Give back exactly the lines of the entries below from the line with "Тб(1.5) - против: 3" to the line with "total: 2449.81 -> 1653.83", inclusive, and only those.
[Opening Records supplied section]
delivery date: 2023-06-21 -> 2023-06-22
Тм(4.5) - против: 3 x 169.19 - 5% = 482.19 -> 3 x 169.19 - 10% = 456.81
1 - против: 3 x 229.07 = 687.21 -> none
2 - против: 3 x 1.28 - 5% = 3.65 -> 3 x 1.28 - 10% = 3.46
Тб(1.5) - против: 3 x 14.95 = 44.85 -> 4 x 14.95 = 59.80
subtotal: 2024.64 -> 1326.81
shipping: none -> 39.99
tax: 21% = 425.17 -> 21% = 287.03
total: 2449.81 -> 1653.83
[Closing Records supplied section]
[Opening Records supplied section]
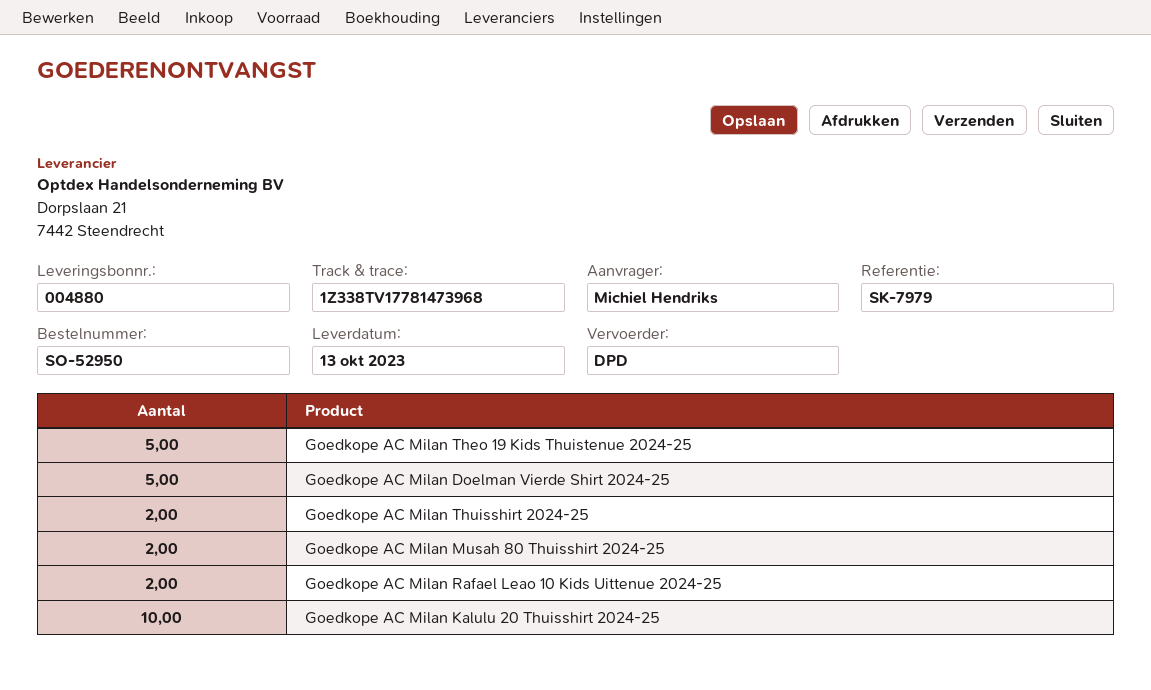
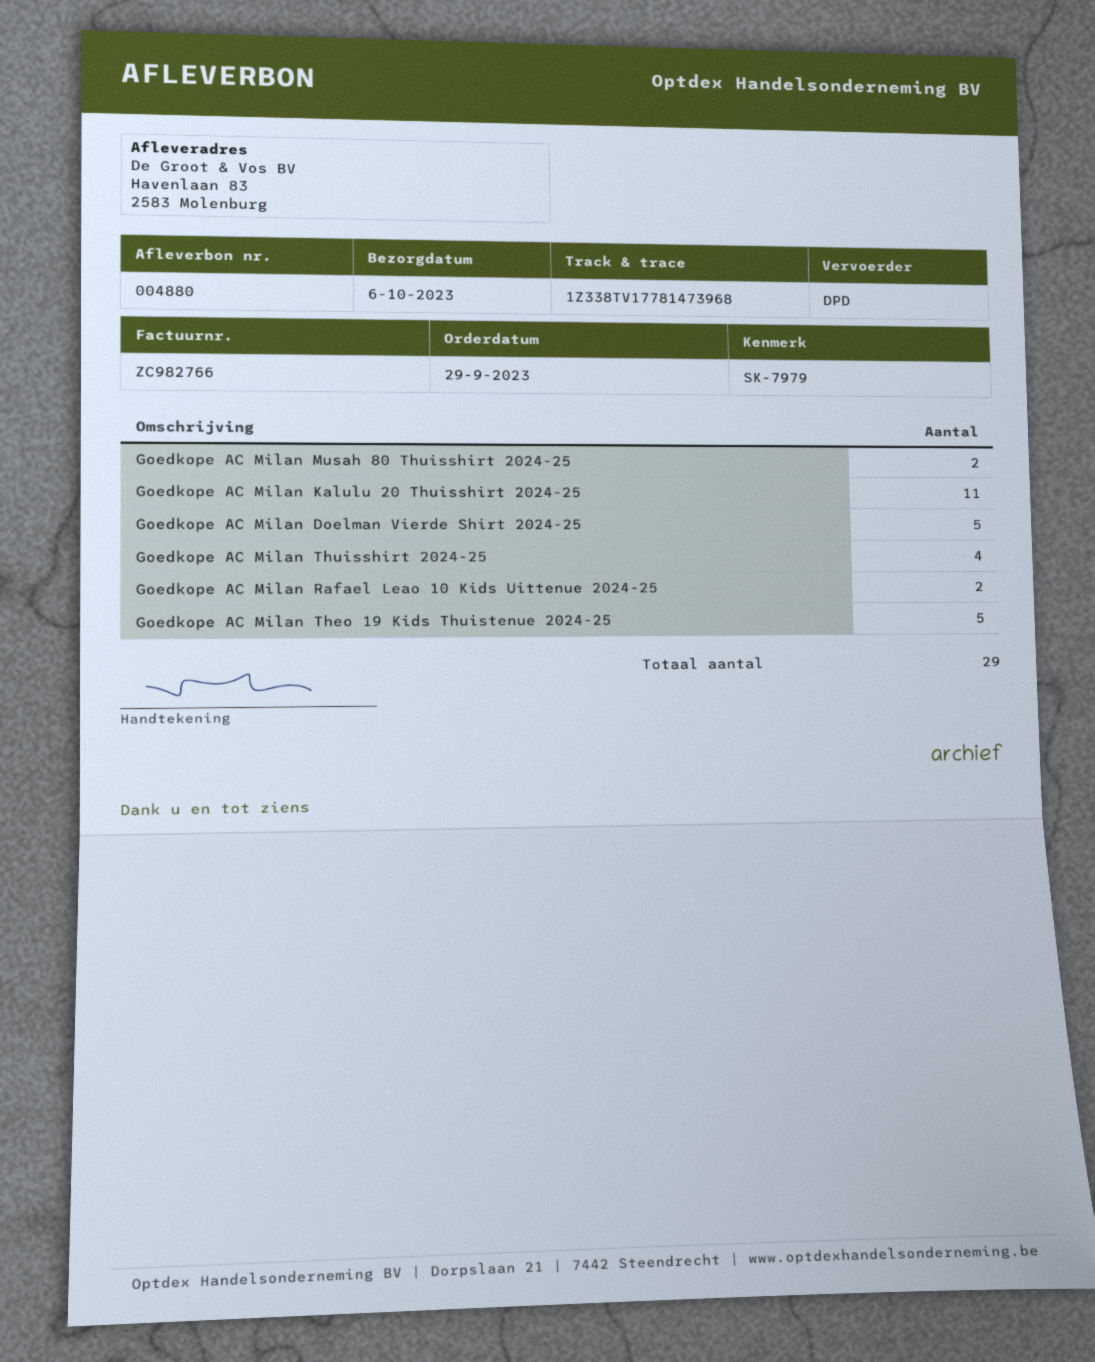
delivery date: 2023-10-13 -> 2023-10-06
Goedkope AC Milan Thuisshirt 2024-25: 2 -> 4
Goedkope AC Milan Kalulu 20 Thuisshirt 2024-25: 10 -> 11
[Closing Records supplied section]
[Opening Records supplied section]
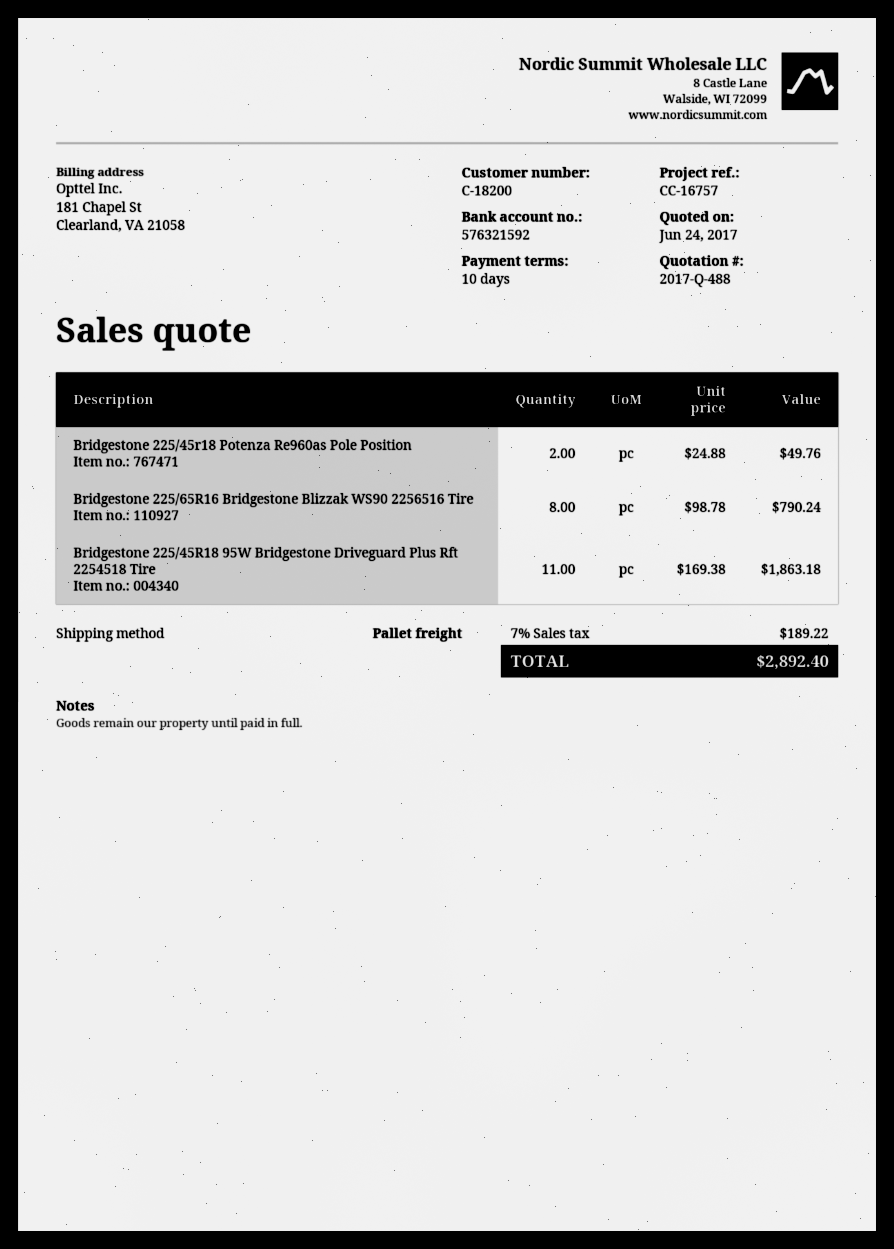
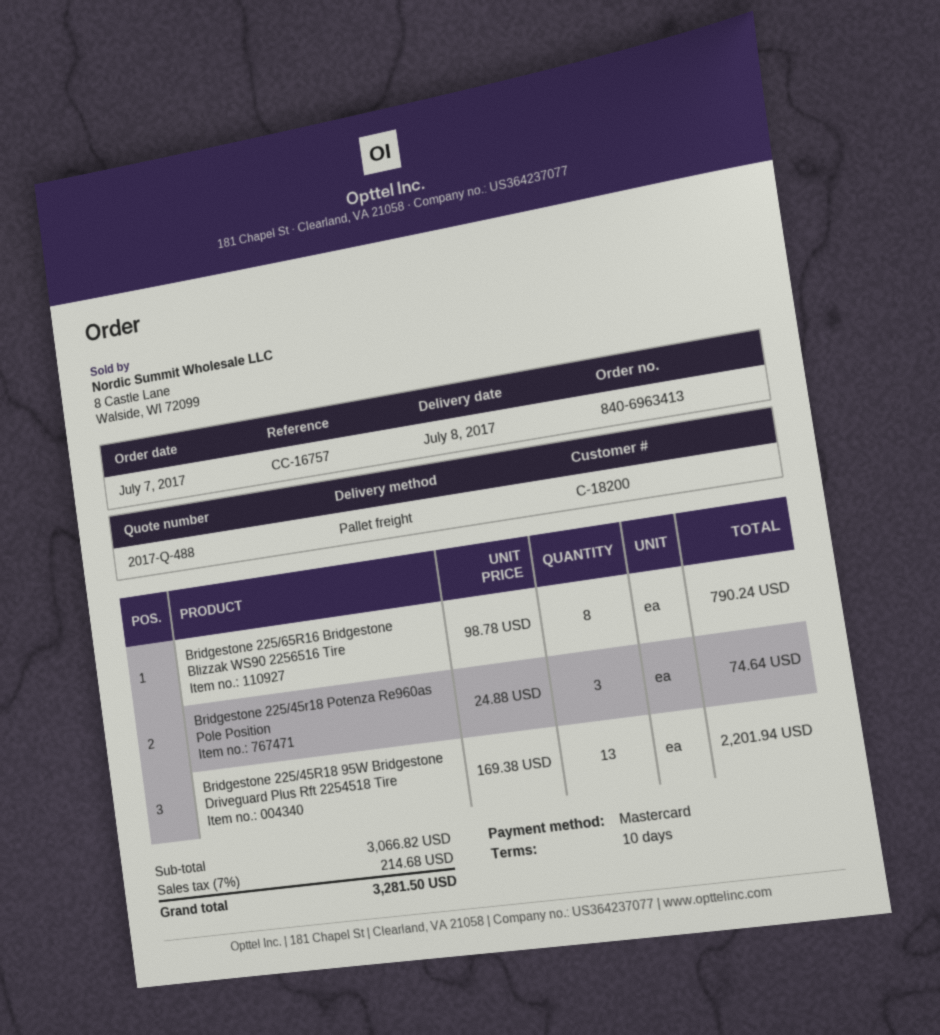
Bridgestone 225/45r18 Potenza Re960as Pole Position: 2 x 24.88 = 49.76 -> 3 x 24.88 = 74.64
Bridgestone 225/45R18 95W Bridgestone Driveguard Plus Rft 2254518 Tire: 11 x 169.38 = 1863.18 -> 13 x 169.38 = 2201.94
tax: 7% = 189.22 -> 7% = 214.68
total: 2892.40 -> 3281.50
[Closing Records supplied section]
(Solution for this task)
Тб(1.5) - против: 3 x 14.95 = 44.85 -> 4 x 14.95 = 59.80
subtotal: 2024.64 -> 1326.81
shipping: none -> 39.99
tax: 21% = 425.17 -> 21% = 287.03
total: 2449.81 -> 1653.83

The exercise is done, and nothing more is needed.